··· Records provided ···

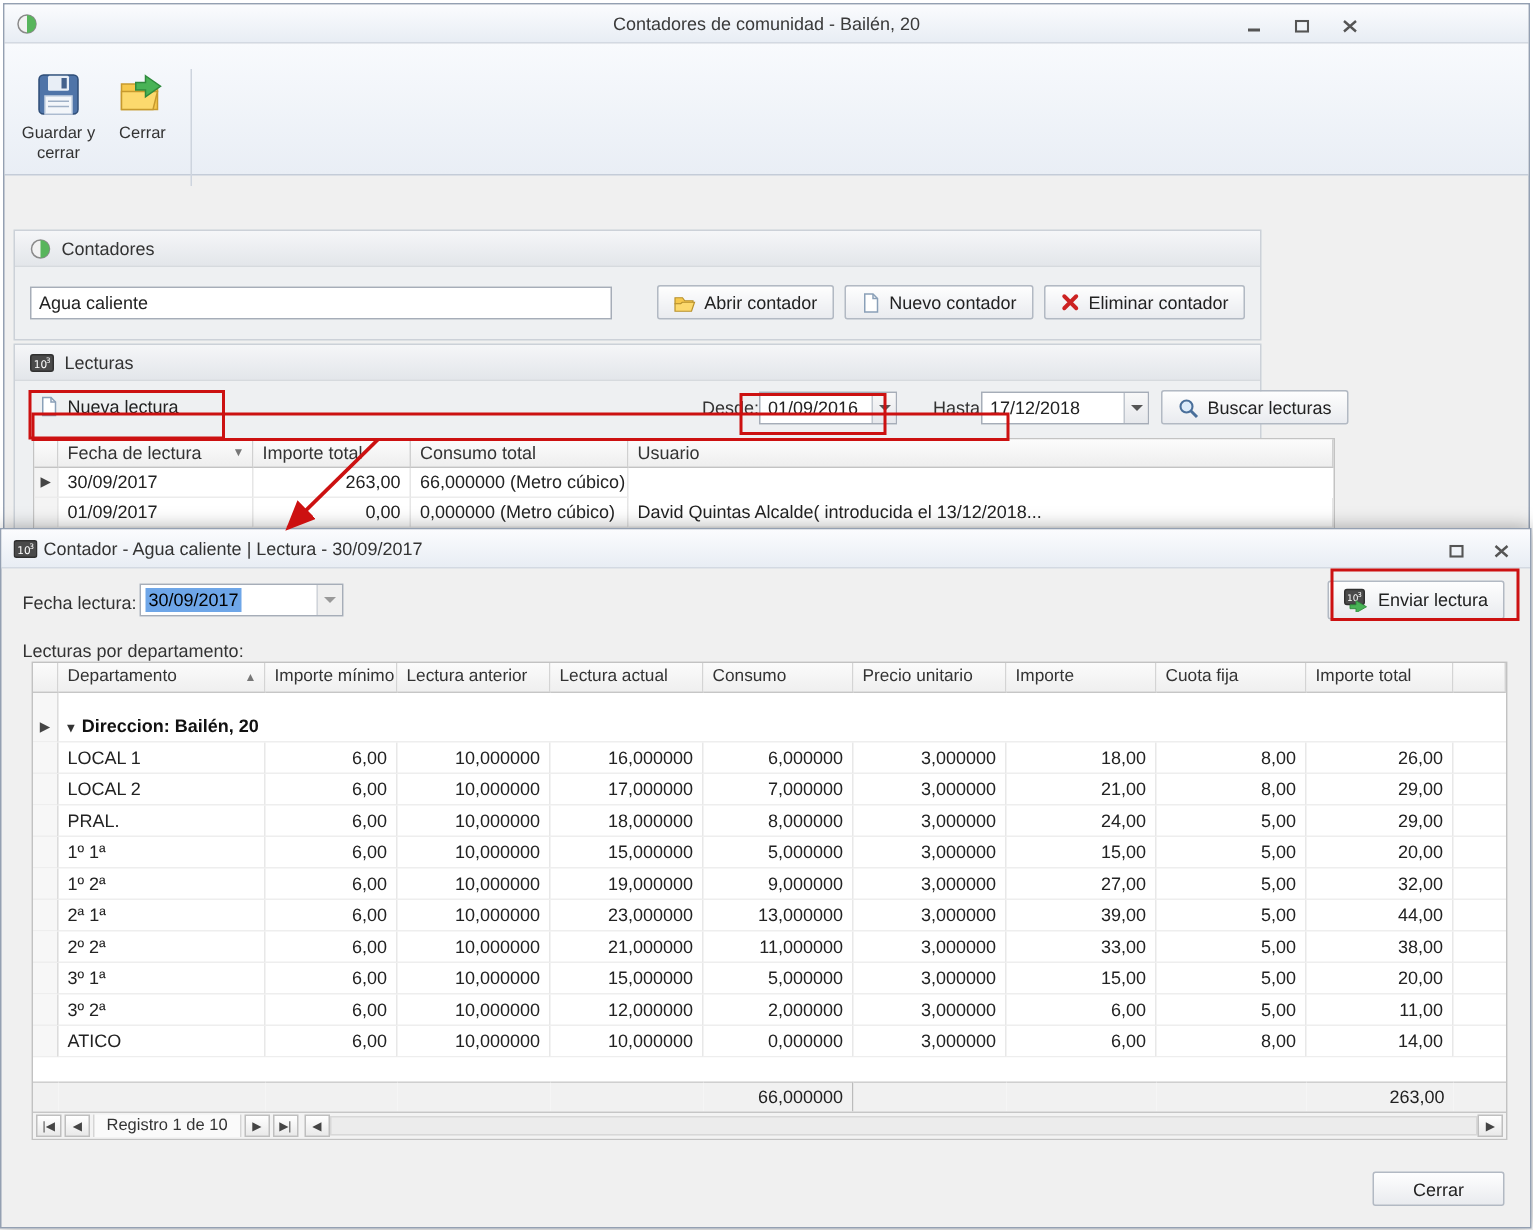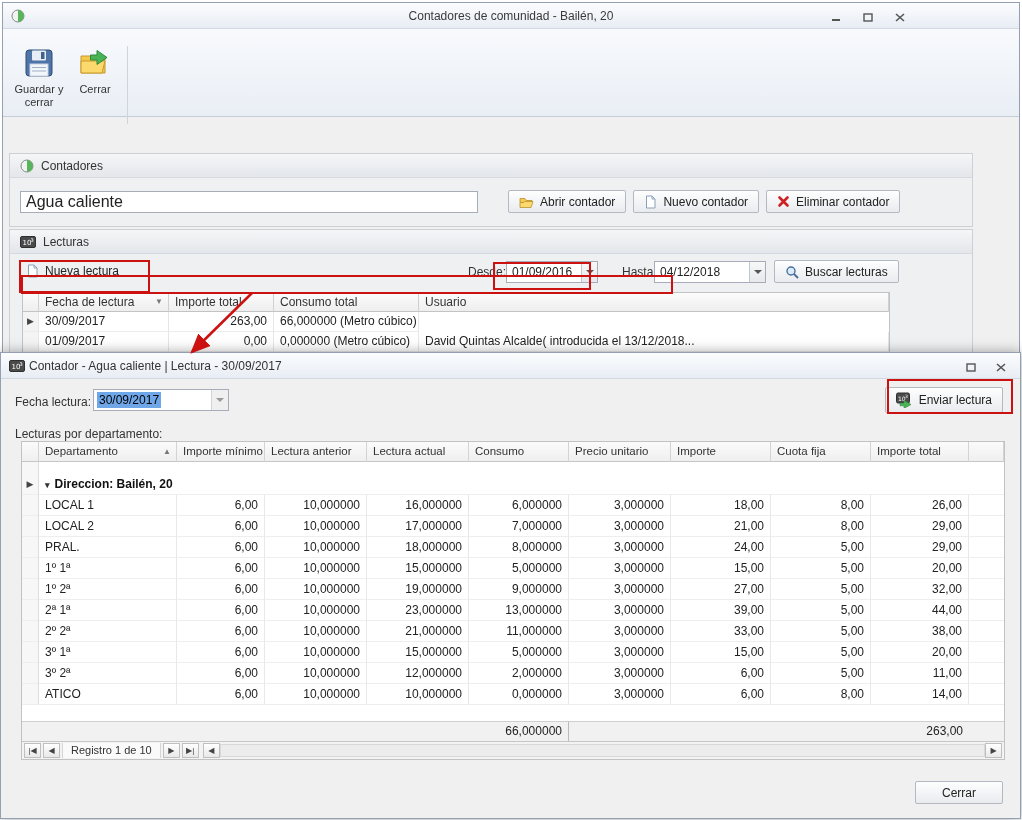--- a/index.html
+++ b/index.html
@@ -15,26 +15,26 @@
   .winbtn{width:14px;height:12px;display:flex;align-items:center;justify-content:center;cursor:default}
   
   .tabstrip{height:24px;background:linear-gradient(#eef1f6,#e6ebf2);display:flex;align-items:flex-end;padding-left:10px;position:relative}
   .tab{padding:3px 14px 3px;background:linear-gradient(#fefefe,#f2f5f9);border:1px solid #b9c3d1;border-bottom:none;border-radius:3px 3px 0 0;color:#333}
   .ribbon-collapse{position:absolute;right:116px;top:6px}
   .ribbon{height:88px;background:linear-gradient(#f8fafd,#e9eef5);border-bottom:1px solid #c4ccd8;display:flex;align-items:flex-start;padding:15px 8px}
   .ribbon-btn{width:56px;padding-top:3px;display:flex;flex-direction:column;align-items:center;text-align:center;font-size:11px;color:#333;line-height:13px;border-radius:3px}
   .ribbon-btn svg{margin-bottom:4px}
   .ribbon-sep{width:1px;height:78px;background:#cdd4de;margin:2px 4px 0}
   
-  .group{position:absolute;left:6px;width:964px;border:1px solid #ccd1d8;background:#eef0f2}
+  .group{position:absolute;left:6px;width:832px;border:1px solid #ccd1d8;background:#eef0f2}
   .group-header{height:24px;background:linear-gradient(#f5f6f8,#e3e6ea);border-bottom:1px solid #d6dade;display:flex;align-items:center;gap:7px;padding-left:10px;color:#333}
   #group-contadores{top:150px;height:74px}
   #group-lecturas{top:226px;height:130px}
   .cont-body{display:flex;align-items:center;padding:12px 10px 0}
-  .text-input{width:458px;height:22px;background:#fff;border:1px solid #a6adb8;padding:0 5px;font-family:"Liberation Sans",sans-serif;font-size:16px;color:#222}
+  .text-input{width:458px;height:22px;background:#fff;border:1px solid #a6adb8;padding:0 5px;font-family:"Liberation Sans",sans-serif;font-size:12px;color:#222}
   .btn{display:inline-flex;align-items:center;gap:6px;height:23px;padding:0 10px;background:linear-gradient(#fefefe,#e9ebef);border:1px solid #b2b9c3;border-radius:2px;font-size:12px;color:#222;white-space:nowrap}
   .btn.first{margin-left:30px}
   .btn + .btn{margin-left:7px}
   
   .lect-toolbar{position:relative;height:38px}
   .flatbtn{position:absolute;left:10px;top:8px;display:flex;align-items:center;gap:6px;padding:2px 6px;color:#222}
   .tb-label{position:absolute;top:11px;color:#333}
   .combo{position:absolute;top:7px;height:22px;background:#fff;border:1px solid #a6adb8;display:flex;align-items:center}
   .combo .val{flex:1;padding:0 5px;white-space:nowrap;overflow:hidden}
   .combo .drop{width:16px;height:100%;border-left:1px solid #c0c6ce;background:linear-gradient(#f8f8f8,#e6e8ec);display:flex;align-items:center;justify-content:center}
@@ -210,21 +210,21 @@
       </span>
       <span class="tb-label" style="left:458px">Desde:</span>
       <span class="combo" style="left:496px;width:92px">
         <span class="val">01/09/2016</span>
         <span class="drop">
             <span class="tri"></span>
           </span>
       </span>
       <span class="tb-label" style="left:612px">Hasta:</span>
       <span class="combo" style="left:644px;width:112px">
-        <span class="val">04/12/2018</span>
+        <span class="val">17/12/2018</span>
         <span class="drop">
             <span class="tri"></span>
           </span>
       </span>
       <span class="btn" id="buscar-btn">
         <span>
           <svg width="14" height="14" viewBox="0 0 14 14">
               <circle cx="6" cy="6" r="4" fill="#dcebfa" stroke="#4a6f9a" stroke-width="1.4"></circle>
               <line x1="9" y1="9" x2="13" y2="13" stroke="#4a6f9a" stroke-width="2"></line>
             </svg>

···

- [What is required]
Transcribe every line from the records above without alteration, and leave out the images.

- [Answer to the exercise]
--- a/index.html
+++ b/index.html
@@ -15,26 +15,26 @@
   .winbtn{width:14px;height:12px;display:flex;align-items:center;justify-content:center;cursor:default}
   
   .tabstrip{height:24px;background:linear-gradient(#eef1f6,#e6ebf2);display:flex;align-items:flex-end;padding-left:10px;position:relative}
   .tab{padding:3px 14px 3px;background:linear-gradient(#fefefe,#f2f5f9);border:1px solid #b9c3d1;border-bottom:none;border-radius:3px 3px 0 0;color:#333}
   .ribbon-collapse{position:absolute;right:116px;top:6px}
   .ribbon{height:88px;background:linear-gradient(#f8fafd,#e9eef5);border-bottom:1px solid #c4ccd8;display:flex;align-items:flex-start;padding:15px 8px}
   .ribbon-btn{width:56px;padding-top:3px;display:flex;flex-direction:column;align-items:center;text-align:center;font-size:11px;color:#333;line-height:13px;border-radius:3px}
   .ribbon-btn svg{margin-bottom:4px}
   .ribbon-sep{width:1px;height:78px;background:#cdd4de;margin:2px 4px 0}
   
-  .group{position:absolute;left:6px;width:964px;border:1px solid #ccd1d8;background:#eef0f2}
+  .group{position:absolute;left:6px;width:832px;border:1px solid #ccd1d8;background:#eef0f2}
   .group-header{height:24px;background:linear-gradient(#f5f6f8,#e3e6ea);border-bottom:1px solid #d6dade;display:flex;align-items:center;gap:7px;padding-left:10px;color:#333}
   #group-contadores{top:150px;height:74px}
   #group-lecturas{top:226px;height:130px}
   .cont-body{display:flex;align-items:center;padding:12px 10px 0}
-  .text-input{width:458px;height:22px;background:#fff;border:1px solid #a6adb8;padding:0 5px;font-family:"Liberation Sans",sans-serif;font-size:16px;color:#222}
+  .text-input{width:458px;height:22px;background:#fff;border:1px solid #a6adb8;padding:0 5px;font-family:"Liberation Sans",sans-serif;font-size:12px;color:#222}
   .btn{display:inline-flex;align-items:center;gap:6px;height:23px;padding:0 10px;background:linear-gradient(#fefefe,#e9ebef);border:1px solid #b2b9c3;border-radius:2px;font-size:12px;color:#222;white-space:nowrap}
   .btn.first{margin-left:30px}
   .btn + .btn{margin-left:7px}
   
   .lect-toolbar{position:relative;height:38px}
   .flatbtn{position:absolute;left:10px;top:8px;display:flex;align-items:center;gap:6px;padding:2px 6px;color:#222}
   .tb-label{position:absolute;top:11px;color:#333}
   .combo{position:absolute;top:7px;height:22px;background:#fff;border:1px solid #a6adb8;display:flex;align-items:center}
   .combo .val{flex:1;padding:0 5px;white-space:nowrap;overflow:hidden}
   .combo .drop{width:16px;height:100%;border-left:1px solid #c0c6ce;background:linear-gradient(#f8f8f8,#e6e8ec);display:flex;align-items:center;justify-content:center}
@@ -210,21 +210,21 @@
       </span>
       <span class="tb-label" style="left:458px">Desde:</span>
       <span class="combo" style="left:496px;width:92px">
         <span class="val">01/09/2016</span>
         <span class="drop">
             <span class="tri"></span>
           </span>
       </span>
       <span class="tb-label" style="left:612px">Hasta:</span>
       <span class="combo" style="left:644px;width:112px">
-        <span class="val">04/12/2018</span>
+        <span class="val">17/12/2018</span>
         <span class="drop">
             <span class="tri"></span>
           </span>
       </span>
       <span class="btn" id="buscar-btn">
         <span>
           <svg width="14" height="14" viewBox="0 0 14 14">
               <circle cx="6" cy="6" r="4" fill="#dcebfa" stroke="#4a6f9a" stroke-width="1.4"></circle>
               <line x1="9" y1="9" x2="13" y2="13" stroke="#4a6f9a" stroke-width="2"></line>
             </svg>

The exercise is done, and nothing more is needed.